MATERIAL SHOWN →
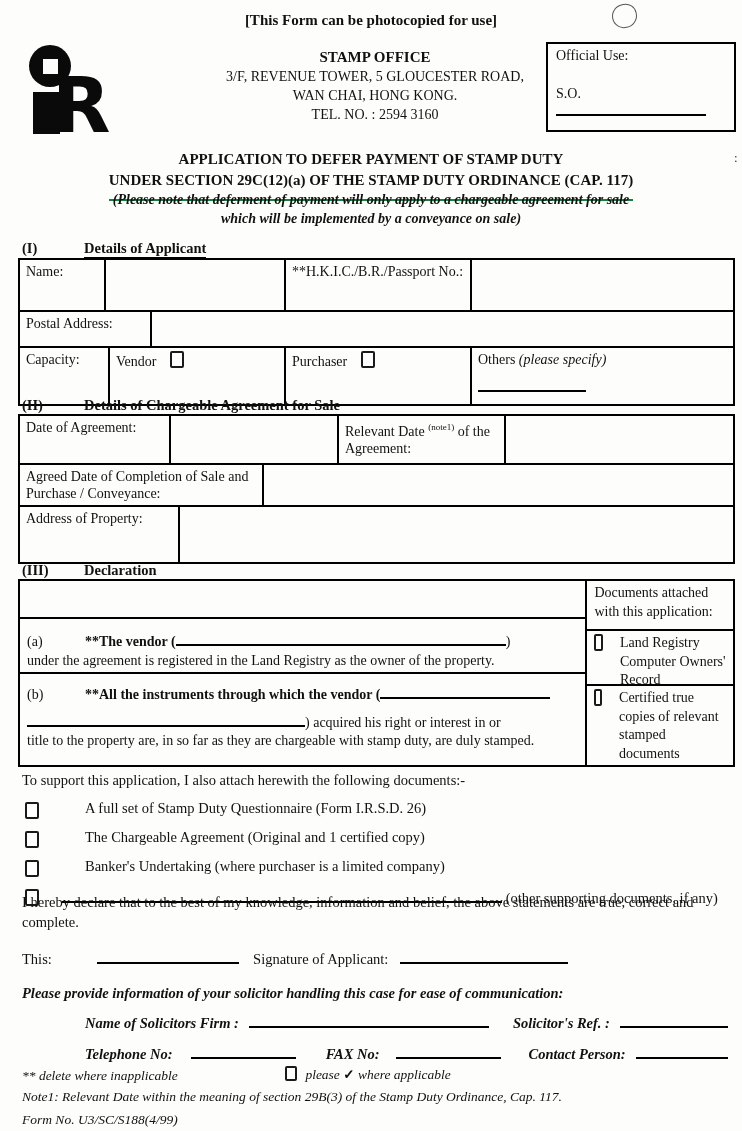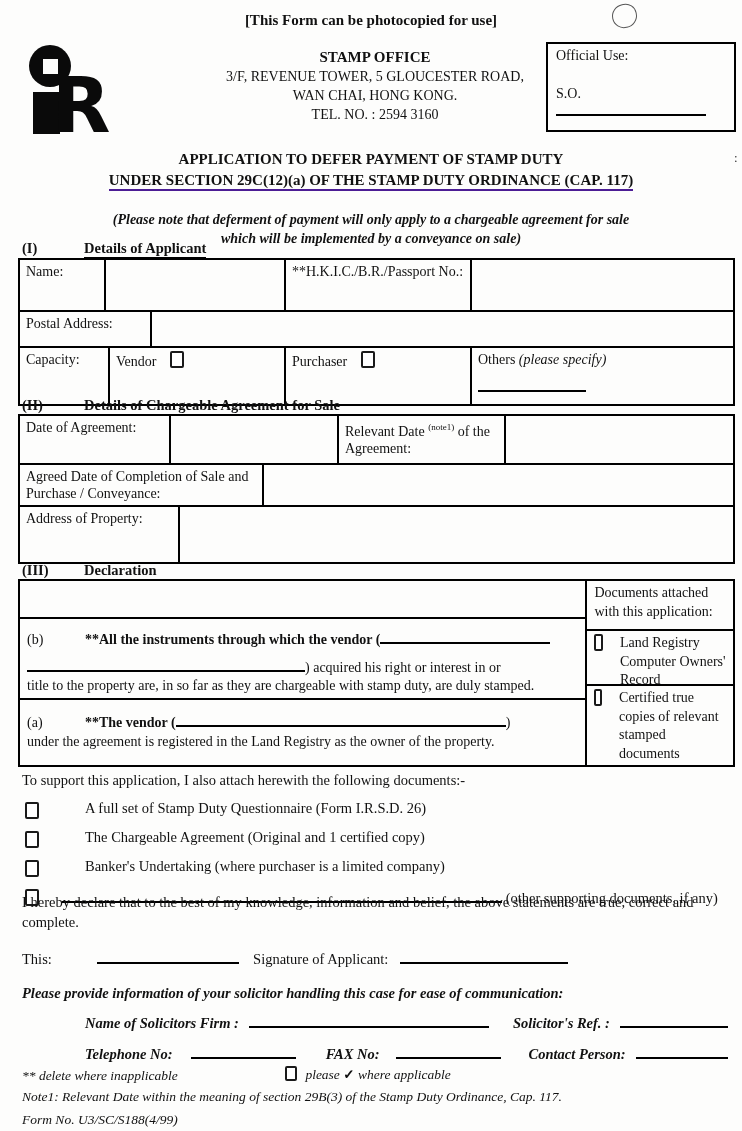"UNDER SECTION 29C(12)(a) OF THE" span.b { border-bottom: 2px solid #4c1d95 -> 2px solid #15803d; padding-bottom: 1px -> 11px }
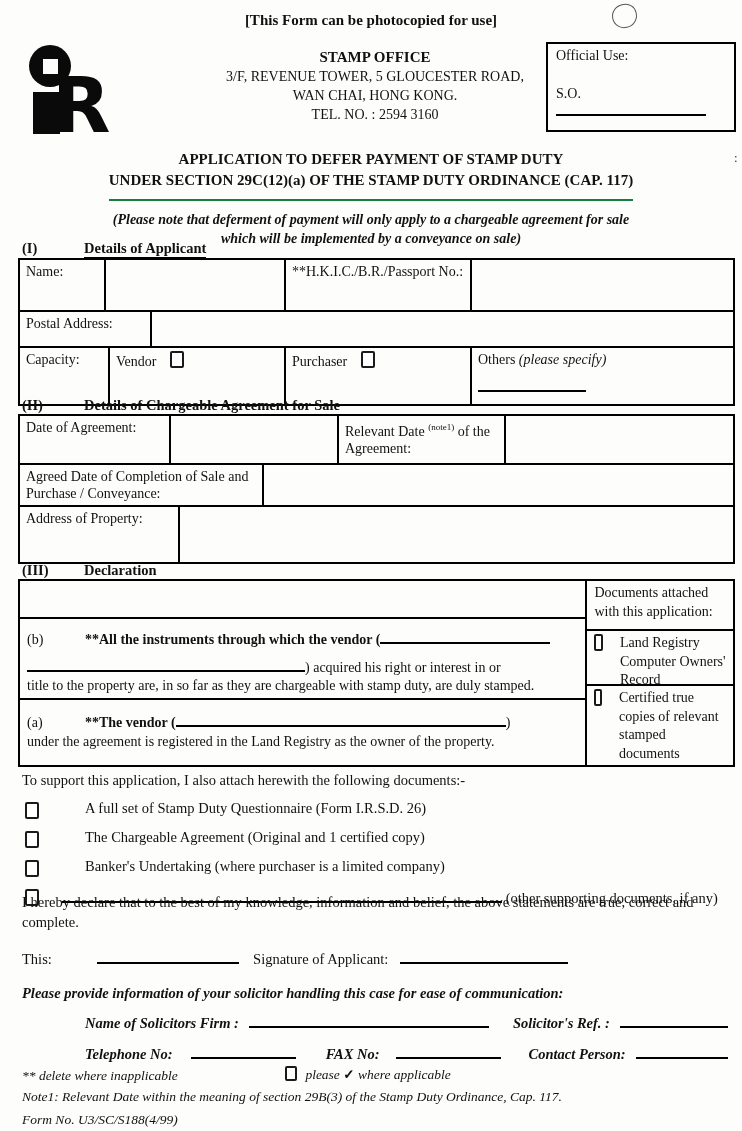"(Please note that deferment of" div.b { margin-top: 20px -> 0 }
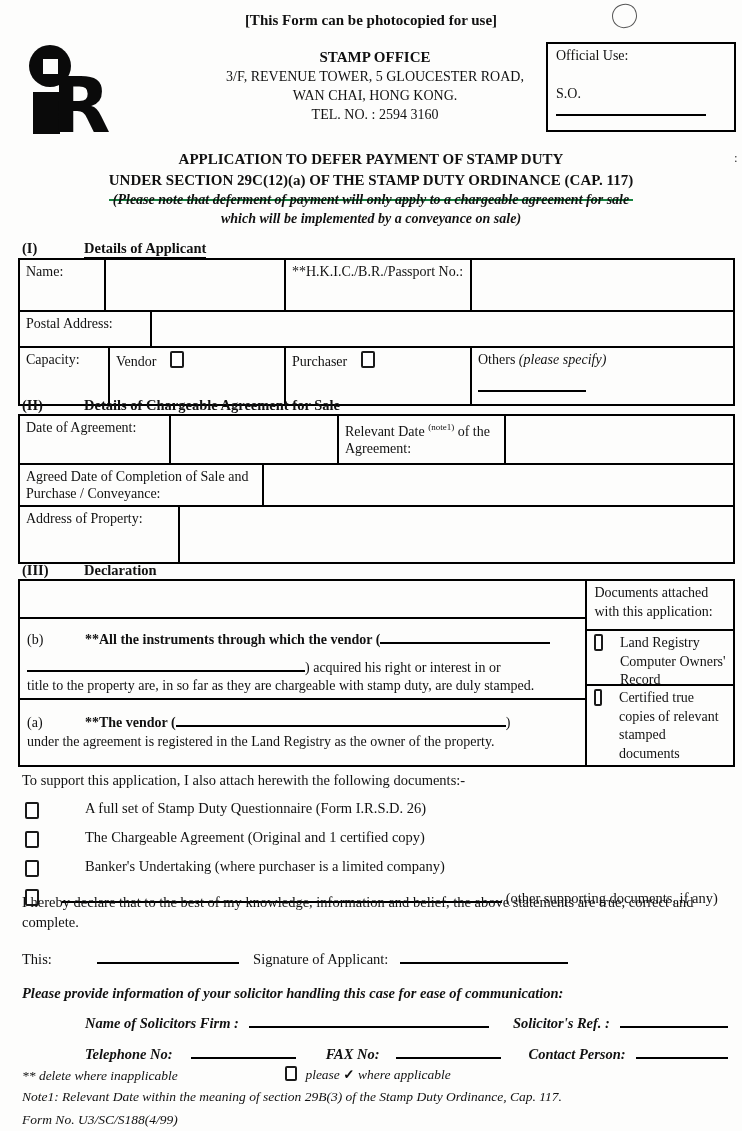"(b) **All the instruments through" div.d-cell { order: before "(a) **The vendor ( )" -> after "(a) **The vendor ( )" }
==
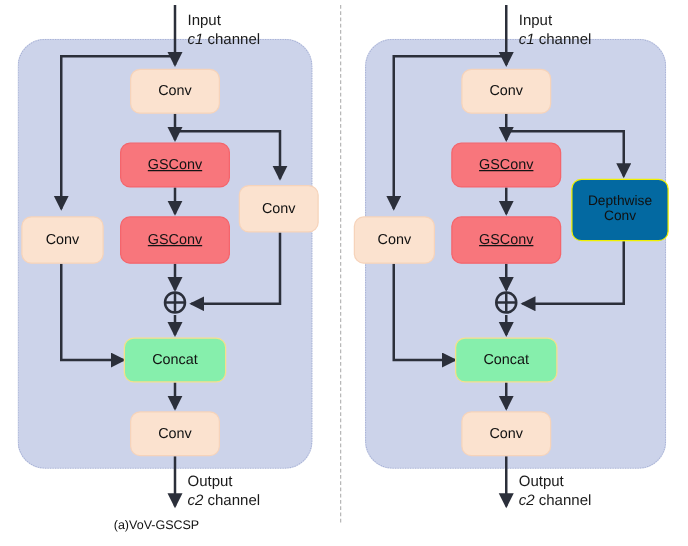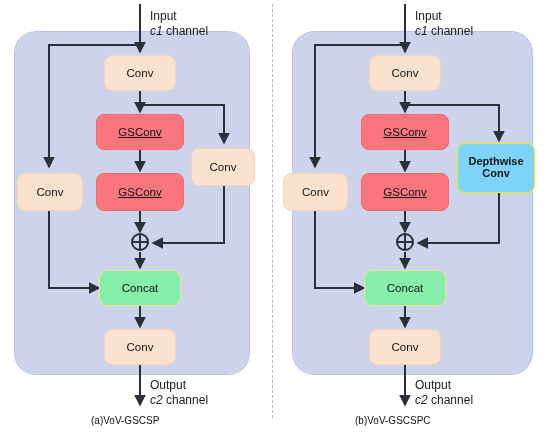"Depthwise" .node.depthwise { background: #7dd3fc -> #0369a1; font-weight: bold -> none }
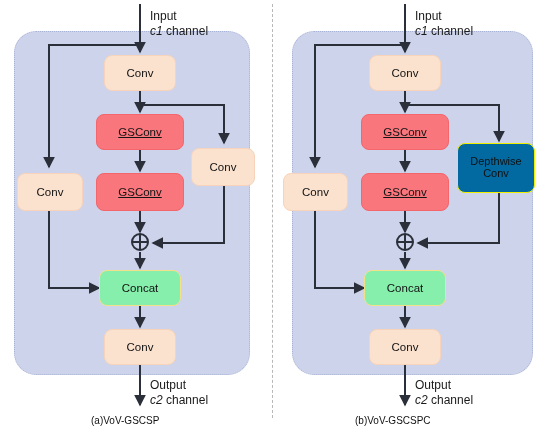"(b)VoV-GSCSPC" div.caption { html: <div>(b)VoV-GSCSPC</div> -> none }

TASK DETAILS → Word for word, restate the lines above from the one with "background: #7dd3fc ->" through the one with "html: <div>(b)VoV-GSCSPC</div> ->", keeping both ends and dropping the pictures.

SOLUTION FOR THIS EXERCISE →
"Depthwise" .node.depthwise { background: #7dd3fc -> #0369a1; font-weight: bold -> none }
"(b)VoV-GSCSPC" div.caption { html: <div>(b)VoV-GSCSPC</div> -> none }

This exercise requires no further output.